▶ Task data:

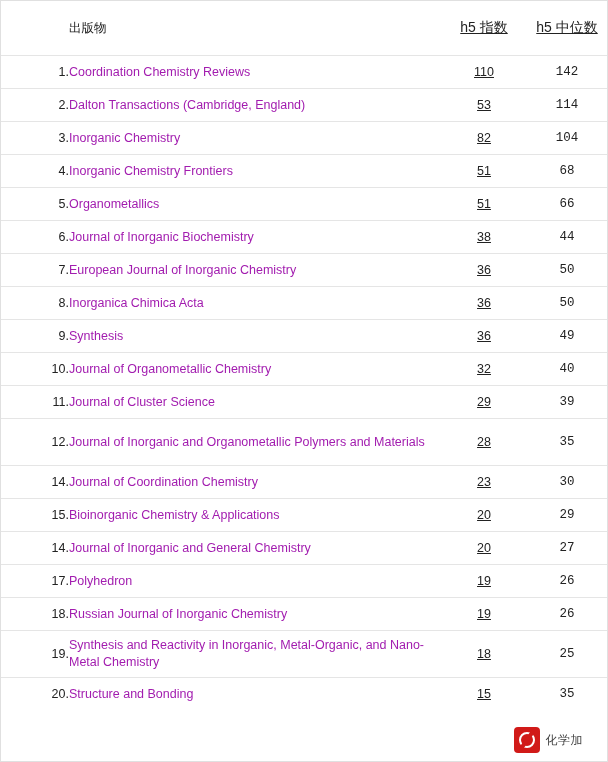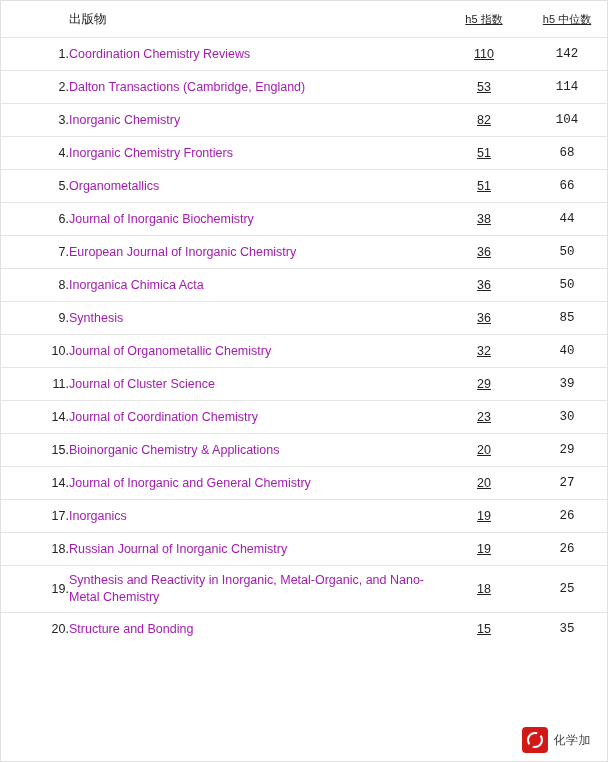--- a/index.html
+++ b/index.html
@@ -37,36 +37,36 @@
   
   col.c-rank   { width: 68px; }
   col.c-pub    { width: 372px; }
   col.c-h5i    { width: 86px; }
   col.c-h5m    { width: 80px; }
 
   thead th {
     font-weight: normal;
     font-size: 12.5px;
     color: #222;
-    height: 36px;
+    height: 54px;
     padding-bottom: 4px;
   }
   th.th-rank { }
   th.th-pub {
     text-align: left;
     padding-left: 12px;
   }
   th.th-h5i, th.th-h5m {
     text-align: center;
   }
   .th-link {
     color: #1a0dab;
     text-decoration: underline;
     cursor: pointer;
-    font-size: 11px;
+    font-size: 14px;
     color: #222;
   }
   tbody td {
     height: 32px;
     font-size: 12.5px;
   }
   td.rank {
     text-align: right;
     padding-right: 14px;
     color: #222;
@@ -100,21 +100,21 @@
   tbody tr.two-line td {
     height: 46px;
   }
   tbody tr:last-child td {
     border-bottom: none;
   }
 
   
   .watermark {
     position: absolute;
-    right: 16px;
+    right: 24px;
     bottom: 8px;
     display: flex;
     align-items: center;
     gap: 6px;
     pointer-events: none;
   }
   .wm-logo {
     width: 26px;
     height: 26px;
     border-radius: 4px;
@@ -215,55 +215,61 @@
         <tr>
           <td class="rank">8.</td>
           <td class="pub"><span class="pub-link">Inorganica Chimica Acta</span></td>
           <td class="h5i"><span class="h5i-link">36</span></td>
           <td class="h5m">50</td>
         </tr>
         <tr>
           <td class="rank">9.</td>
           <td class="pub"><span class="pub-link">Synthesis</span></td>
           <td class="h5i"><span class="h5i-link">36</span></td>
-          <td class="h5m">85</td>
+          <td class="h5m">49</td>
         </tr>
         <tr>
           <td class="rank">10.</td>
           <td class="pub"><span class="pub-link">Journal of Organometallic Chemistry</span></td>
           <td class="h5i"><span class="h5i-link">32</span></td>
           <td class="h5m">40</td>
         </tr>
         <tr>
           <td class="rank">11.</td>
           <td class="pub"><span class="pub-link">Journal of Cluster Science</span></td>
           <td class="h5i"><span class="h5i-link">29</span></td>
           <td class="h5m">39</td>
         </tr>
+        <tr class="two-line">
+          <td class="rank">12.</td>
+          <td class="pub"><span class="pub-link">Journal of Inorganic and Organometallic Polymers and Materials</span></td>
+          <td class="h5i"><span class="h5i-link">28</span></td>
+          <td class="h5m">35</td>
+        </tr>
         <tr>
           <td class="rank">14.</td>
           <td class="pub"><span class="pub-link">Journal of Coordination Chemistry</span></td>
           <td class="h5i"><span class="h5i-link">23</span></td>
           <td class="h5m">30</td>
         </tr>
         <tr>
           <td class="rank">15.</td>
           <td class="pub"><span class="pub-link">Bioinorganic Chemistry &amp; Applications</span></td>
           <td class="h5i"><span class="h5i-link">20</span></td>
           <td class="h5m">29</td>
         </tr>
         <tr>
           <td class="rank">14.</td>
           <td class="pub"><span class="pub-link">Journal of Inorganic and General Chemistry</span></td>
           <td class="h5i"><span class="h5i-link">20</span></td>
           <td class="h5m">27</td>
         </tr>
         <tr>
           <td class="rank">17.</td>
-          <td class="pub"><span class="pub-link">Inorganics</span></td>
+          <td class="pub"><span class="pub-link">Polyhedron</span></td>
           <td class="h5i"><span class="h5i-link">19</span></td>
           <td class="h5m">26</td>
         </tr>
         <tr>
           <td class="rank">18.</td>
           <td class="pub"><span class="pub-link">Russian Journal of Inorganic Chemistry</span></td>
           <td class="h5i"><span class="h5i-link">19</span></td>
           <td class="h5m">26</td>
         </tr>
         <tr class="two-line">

▶ Task to complete:
The answer must consist of the entries above, reproduced word for word, without any pictures.

▶ Task output:
--- a/index.html
+++ b/index.html
@@ -37,36 +37,36 @@
   
   col.c-rank   { width: 68px; }
   col.c-pub    { width: 372px; }
   col.c-h5i    { width: 86px; }
   col.c-h5m    { width: 80px; }
 
   thead th {
     font-weight: normal;
     font-size: 12.5px;
     color: #222;
-    height: 36px;
+    height: 54px;
     padding-bottom: 4px;
   }
   th.th-rank { }
   th.th-pub {
     text-align: left;
     padding-left: 12px;
   }
   th.th-h5i, th.th-h5m {
     text-align: center;
   }
   .th-link {
     color: #1a0dab;
     text-decoration: underline;
     cursor: pointer;
-    font-size: 11px;
+    font-size: 14px;
     color: #222;
   }
   tbody td {
     height: 32px;
     font-size: 12.5px;
   }
   td.rank {
     text-align: right;
     padding-right: 14px;
     color: #222;
@@ -100,21 +100,21 @@
   tbody tr.two-line td {
     height: 46px;
   }
   tbody tr:last-child td {
     border-bottom: none;
   }
 
   
   .watermark {
     position: absolute;
-    right: 16px;
+    right: 24px;
     bottom: 8px;
     display: flex;
     align-items: center;
     gap: 6px;
     pointer-events: none;
   }
   .wm-logo {
     width: 26px;
     height: 26px;
     border-radius: 4px;
@@ -215,55 +215,61 @@
         <tr>
           <td class="rank">8.</td>
           <td class="pub"><span class="pub-link">Inorganica Chimica Acta</span></td>
           <td class="h5i"><span class="h5i-link">36</span></td>
           <td class="h5m">50</td>
         </tr>
         <tr>
           <td class="rank">9.</td>
           <td class="pub"><span class="pub-link">Synthesis</span></td>
           <td class="h5i"><span class="h5i-link">36</span></td>
-          <td class="h5m">85</td>
+          <td class="h5m">49</td>
         </tr>
         <tr>
           <td class="rank">10.</td>
           <td class="pub"><span class="pub-link">Journal of Organometallic Chemistry</span></td>
           <td class="h5i"><span class="h5i-link">32</span></td>
           <td class="h5m">40</td>
         </tr>
         <tr>
           <td class="rank">11.</td>
           <td class="pub"><span class="pub-link">Journal of Cluster Science</span></td>
           <td class="h5i"><span class="h5i-link">29</span></td>
           <td class="h5m">39</td>
         </tr>
+        <tr class="two-line">
+          <td class="rank">12.</td>
+          <td class="pub"><span class="pub-link">Journal of Inorganic and Organometallic Polymers and Materials</span></td>
+          <td class="h5i"><span class="h5i-link">28</span></td>
+          <td class="h5m">35</td>
+        </tr>
         <tr>
           <td class="rank">14.</td>
           <td class="pub"><span class="pub-link">Journal of Coordination Chemistry</span></td>
           <td class="h5i"><span class="h5i-link">23</span></td>
           <td class="h5m">30</td>
         </tr>
         <tr>
           <td class="rank">15.</td>
           <td class="pub"><span class="pub-link">Bioinorganic Chemistry &amp; Applications</span></td>
           <td class="h5i"><span class="h5i-link">20</span></td>
           <td class="h5m">29</td>
         </tr>
         <tr>
           <td class="rank">14.</td>
           <td class="pub"><span class="pub-link">Journal of Inorganic and General Chemistry</span></td>
           <td class="h5i"><span class="h5i-link">20</span></td>
           <td class="h5m">27</td>
         </tr>
         <tr>
           <td class="rank">17.</td>
-          <td class="pub"><span class="pub-link">Inorganics</span></td>
+          <td class="pub"><span class="pub-link">Polyhedron</span></td>
           <td class="h5i"><span class="h5i-link">19</span></td>
           <td class="h5m">26</td>
         </tr>
         <tr>
           <td class="rank">18.</td>
           <td class="pub"><span class="pub-link">Russian Journal of Inorganic Chemistry</span></td>
           <td class="h5i"><span class="h5i-link">19</span></td>
           <td class="h5m">26</td>
         </tr>
         <tr class="two-line">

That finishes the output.